Things get better after. Even though Bona doesn't talk about what happened, she feels more at ease beside Jin. He acts like nothing wrong ever happened but from time to time he's more careful with his words. He's still blunt but don't blame her for being bitter anymore. He doesn't expect an explanation either. They start hanging out more. It begins with walking together to Creative Art class and sitting next to each other. Sometimes they share lunch boxes. Despite any of her protests, next thing Bona knows, she's having a coffee at the place Jin's roommate's working. Seokjin makes sure that she would sit with her back to the door in a little hidden corner.
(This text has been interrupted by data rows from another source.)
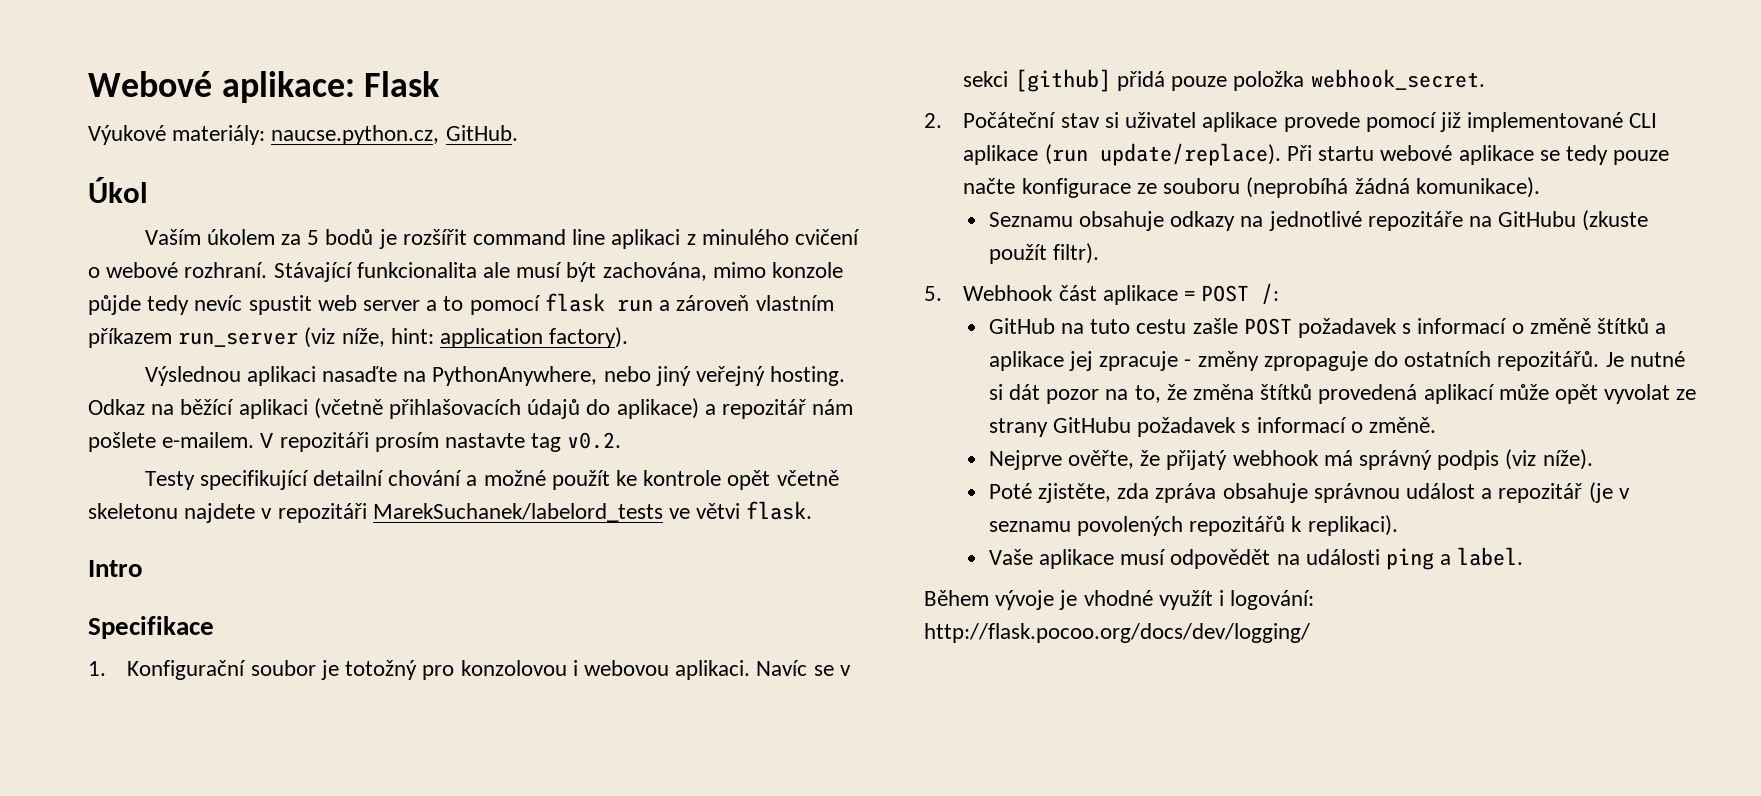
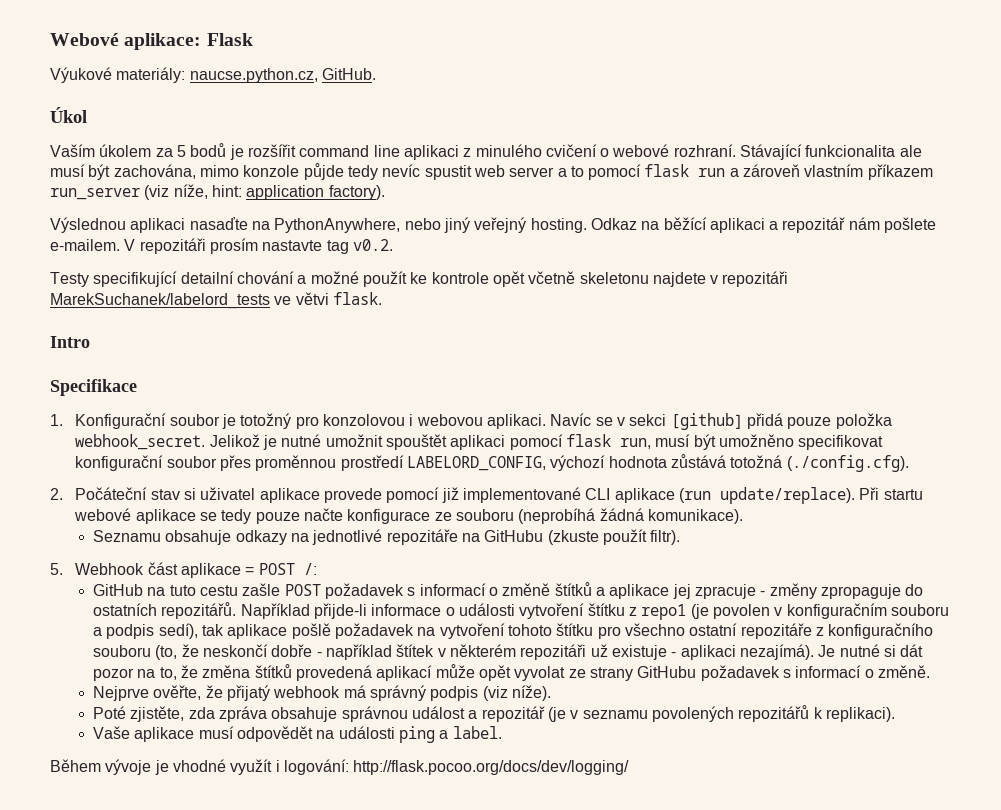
- Odkaz na běžící aplikaci (včetně přihlašovacích údajů do aplikace) a repozitář nám pošlete e-mailem.
+ Odkaz na běžící aplikaci a repozitář nám pošlete e-mailem.
+ Jelikož je nutné umožnit spouštět aplikaci pomocí flask run, musí být umožněno specifikovat konfigurační soubor přes proměnnou prostředí LABELORD_CONFIG, výchozí hodnota zůstává totožná (./config.cfg).
+ Například přijde-li informace o události vytvoření štítku z repo1 (je povolen v konfiguračním souboru a podpis sedí), tak aplikace pošlě požadavek na vytvoření tohoto štítku pro všechno ostatní repozitáře z konfiguračního souboru (to, že neskončí dobře - například štítek v některém repozitáři už existuje - aplikaci nezajímá).

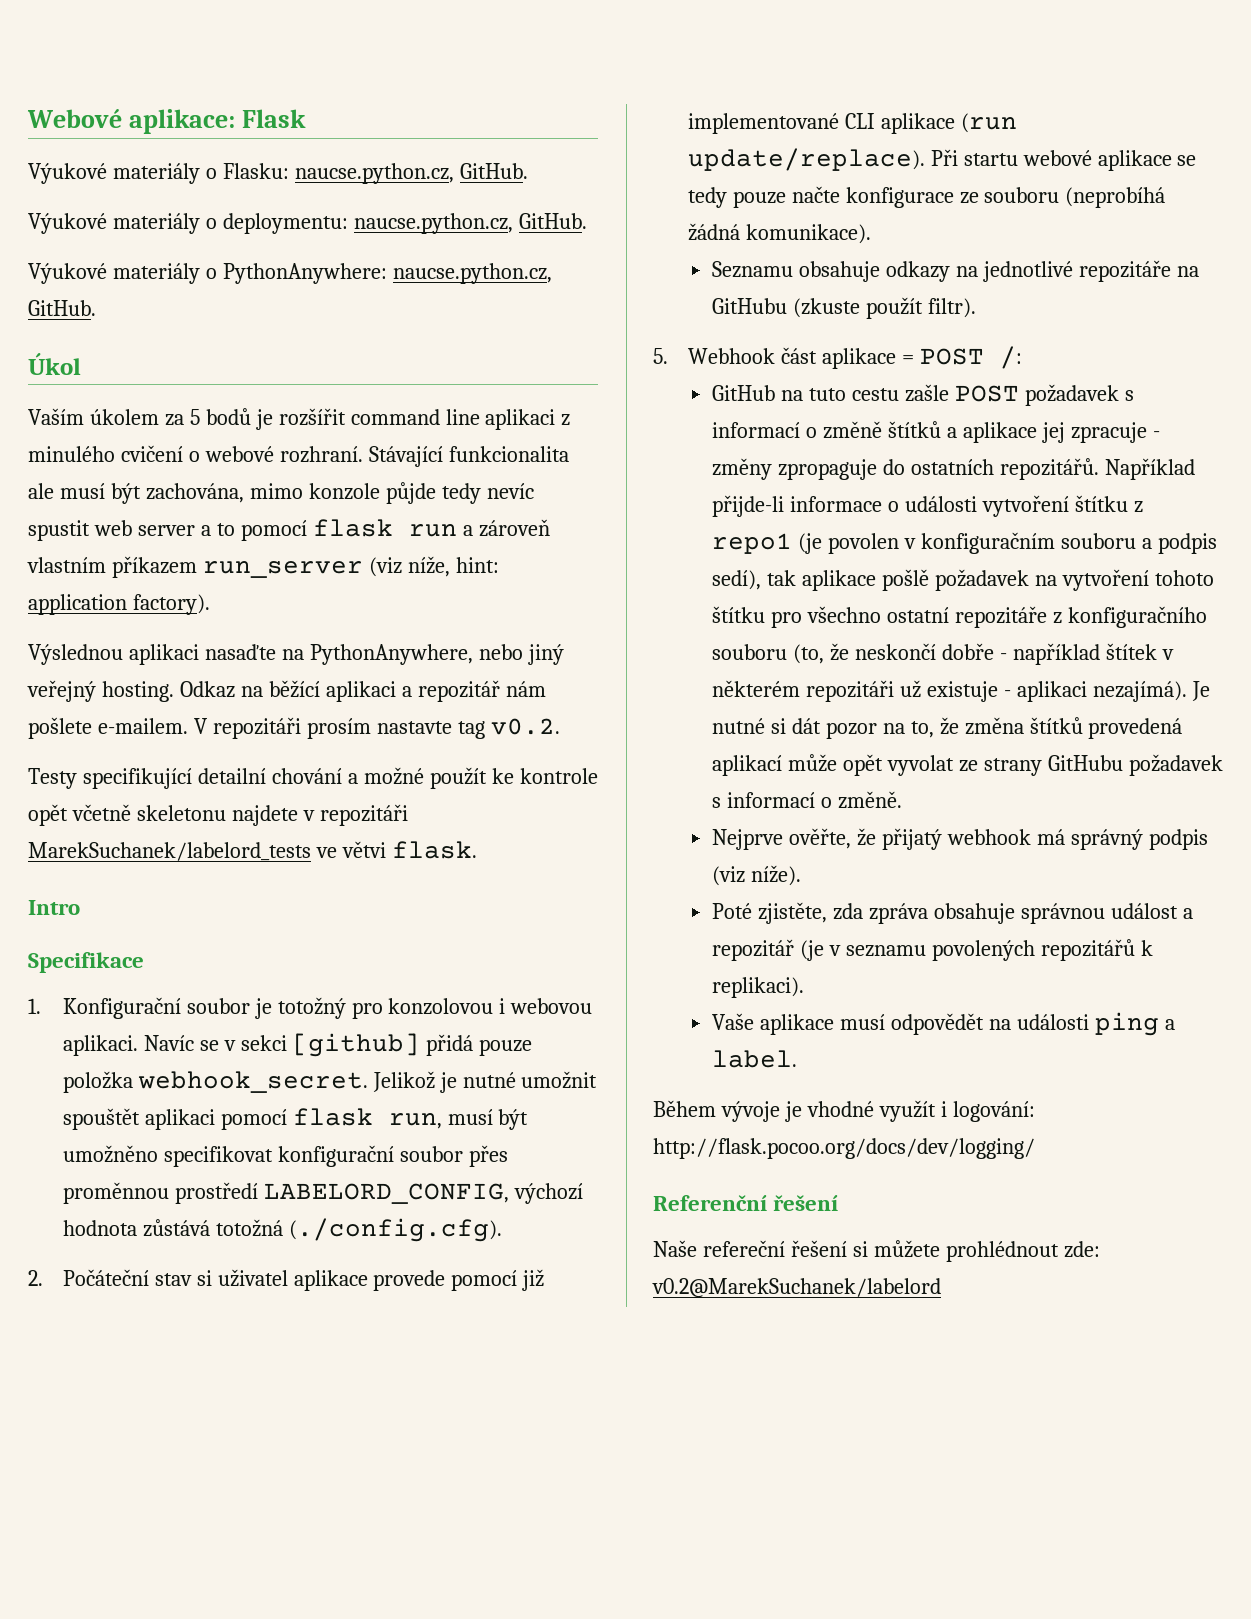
- Výukové materiály: naucse.python.cz, GitHub.
+ Výukové materiály o Flasku: naucse.python.cz, GitHub.
+ Výukové materiály o deploymentu: naucse.python.cz, GitHub.
+ Výukové materiály o PythonAnywhere: naucse.python.cz, GitHub.
+ Referenční řešení
+ Naše refereční řešení si můžete prohlédnout zde: v0.2@MarekSuchanek/labelord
It has also become a daily routine to talk via SNS if they can't meet. Seokjin often asks her to have a bite of every new receipt he tried out. She doesn't have to worry about food anymore. Also, she has to get used to being photographed almost every day. The guy takes his major seriously, always carrying around one of his cameras and snapping photos here and there. Bona hates taking selcas, she feels uncomfortable under the unknown gaze but Jin never demands her to pose. He likes to take photos of slices of life when she doesn't know. Like that time when she changed the burnt-out bulb in her dorm once he was over. Or when after they helped two foreigners on the street and she laughs at Jin's broken English. On every single picture he takes, she looks ephemeral and beautiful. Nonetheless, she makes him promise to delete these later. But deep-deep down her heart flatters because of his little habit. Although he may be the same with everyone since he likes to take photos in general. She wonders why it pains her.
Kim Seokjin: Are you ready?
Her phone pings on the day of their shooting. Bona is staring at her reflection in the mirror and wonders if Jin sees her differently. She's not that skinny or graceful like other girls. She hates wearing skirts and isn't really keen on shopping or going to cosmeticians. She can be quirky, picky and stubborn as a mule. She prefers superhero movies over stupid American comedies. Funnily, they bond over Disney movies and playing video games at Jin's place. They argue a lot about who's better but he has someone to play with and Bona always gets dinner so it's a win-win.
Bona never had guy friends before so she doesn't know what to feel about all of it or when Jin opens the car door for her like a gentleman. Inside of the car a cheerful voice of somebofy with boyish features greets her from the backseat.
“Dude, nice to meet you. I love the concept. Jin said it was your idea. Unique that's for sure.”
“Uhm, thanks?” Bona isn’t sure how to react. The boy introduces himself as Taehyung, a cute dongsaeng of Jin when the older starts the engines. He’s bubbly and way more talkative than the quiet girl with cold appearance next to him.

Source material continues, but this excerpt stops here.